* Exercise *
Without any pictures, print the lines below from the one that has "Qualatex unicorn diamond" through the one that has "Wołos M.: 9 -> none", exactly and nothing else.

* Provided records *
◆ ◆ ◆
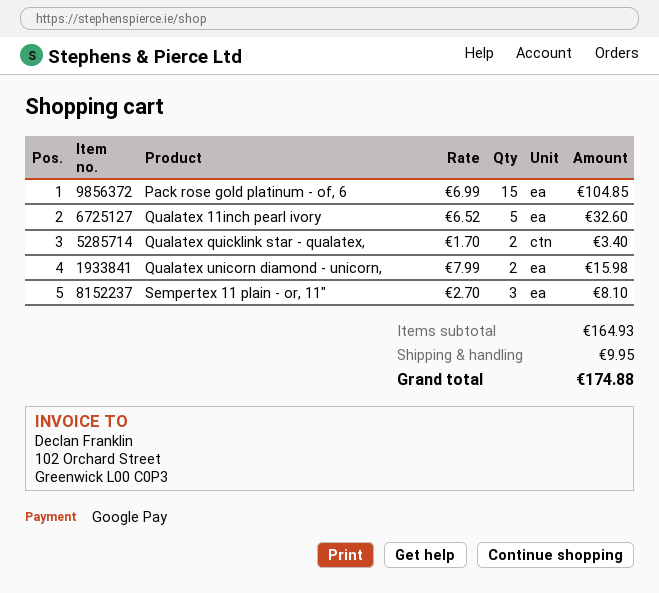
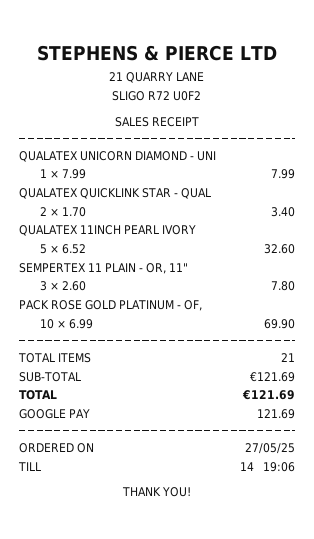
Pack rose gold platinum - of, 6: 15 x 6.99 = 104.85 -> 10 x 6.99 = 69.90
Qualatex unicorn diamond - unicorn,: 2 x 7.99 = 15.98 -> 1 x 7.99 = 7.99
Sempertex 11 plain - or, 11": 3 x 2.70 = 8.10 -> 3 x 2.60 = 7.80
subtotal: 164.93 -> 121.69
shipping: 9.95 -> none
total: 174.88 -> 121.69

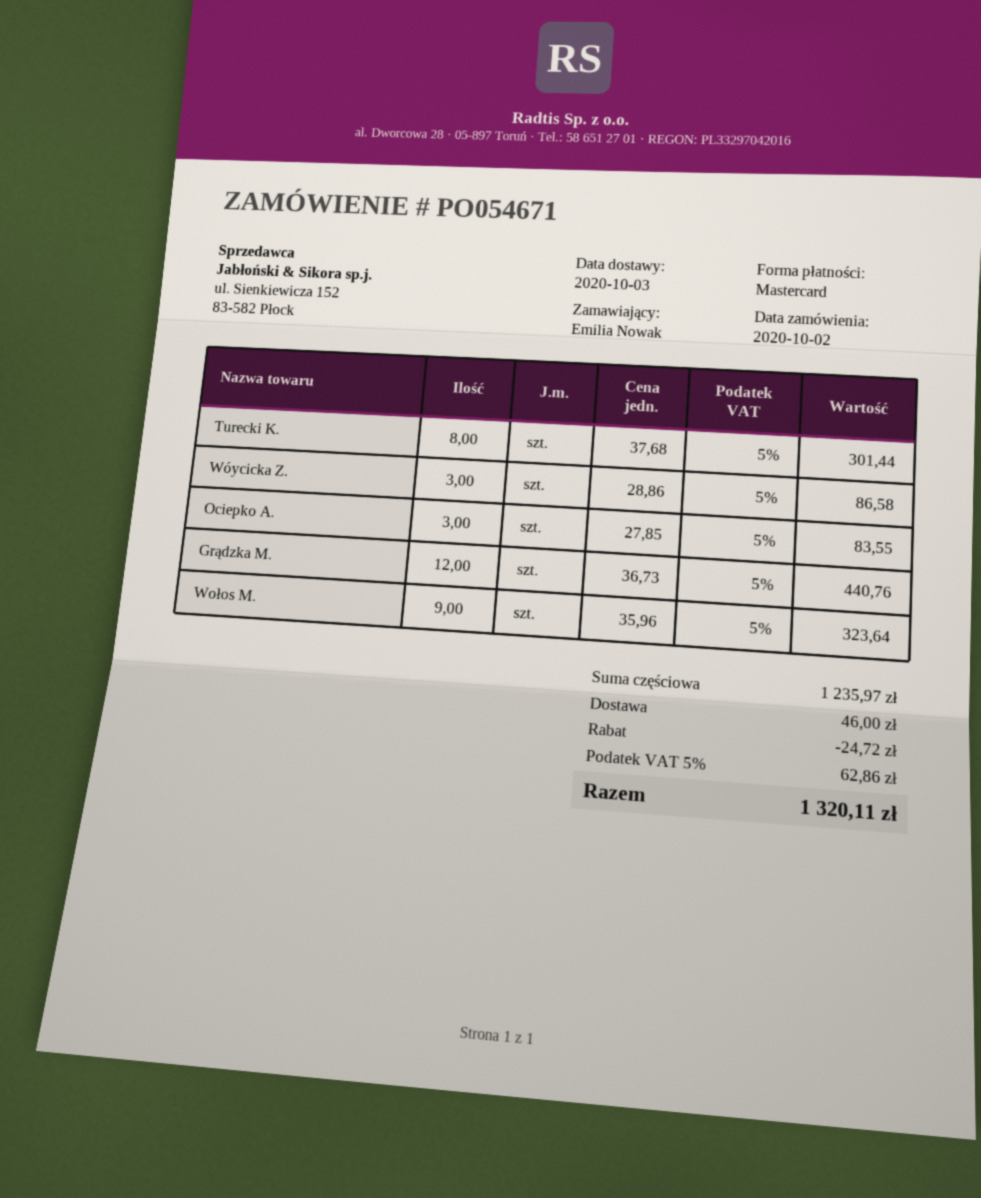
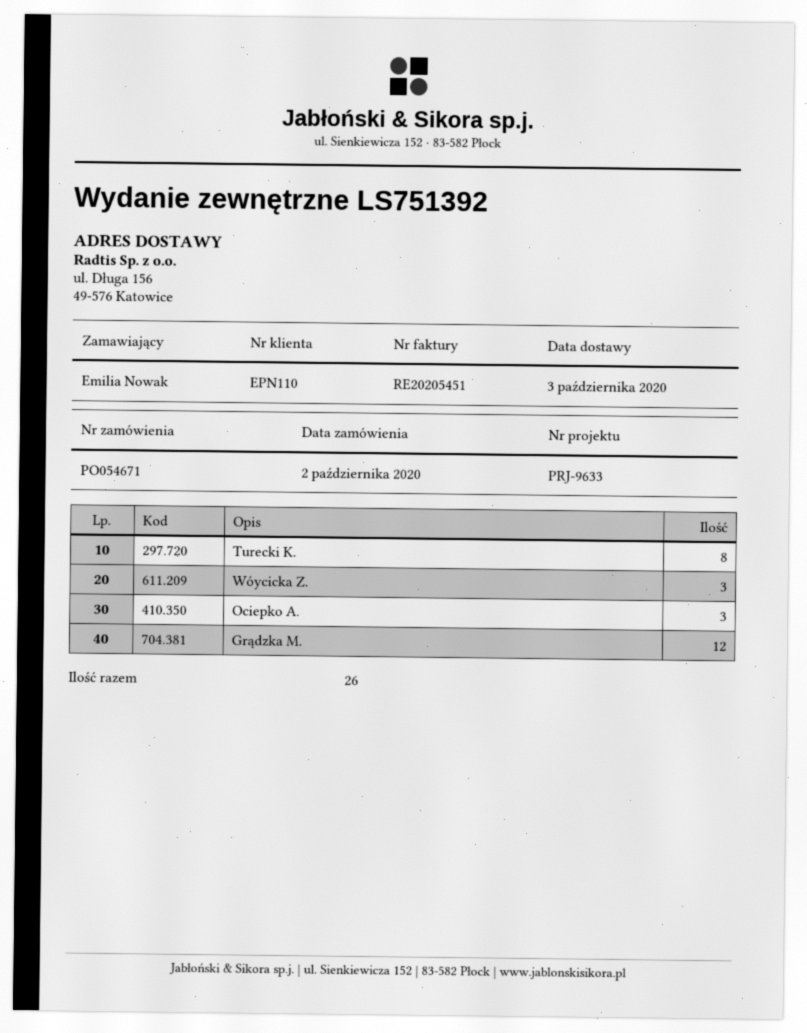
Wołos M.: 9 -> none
◆ ◆ ◆
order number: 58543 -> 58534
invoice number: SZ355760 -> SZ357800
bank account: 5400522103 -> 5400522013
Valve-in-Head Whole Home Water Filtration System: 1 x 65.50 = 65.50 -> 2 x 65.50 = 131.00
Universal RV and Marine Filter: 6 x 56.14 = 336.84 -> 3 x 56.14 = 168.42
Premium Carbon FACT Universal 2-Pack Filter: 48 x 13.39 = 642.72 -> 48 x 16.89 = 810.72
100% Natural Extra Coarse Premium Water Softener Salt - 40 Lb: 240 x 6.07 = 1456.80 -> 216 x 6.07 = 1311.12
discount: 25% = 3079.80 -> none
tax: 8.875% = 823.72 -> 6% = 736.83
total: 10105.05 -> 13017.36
◆ ◆ ◆
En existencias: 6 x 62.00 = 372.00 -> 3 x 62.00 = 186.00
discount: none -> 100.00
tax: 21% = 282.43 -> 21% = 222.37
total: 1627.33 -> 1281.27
◆ ◆ ◆
* Result of the task *
Qualatex unicorn diamond - unicorn,: 2 x 7.99 = 15.98 -> 1 x 7.99 = 7.99
Sempertex 11 plain - or, 11": 3 x 2.70 = 8.10 -> 3 x 2.60 = 7.80
subtotal: 164.93 -> 121.69
shipping: 9.95 -> none
total: 174.88 -> 121.69

Wołos M.: 9 -> none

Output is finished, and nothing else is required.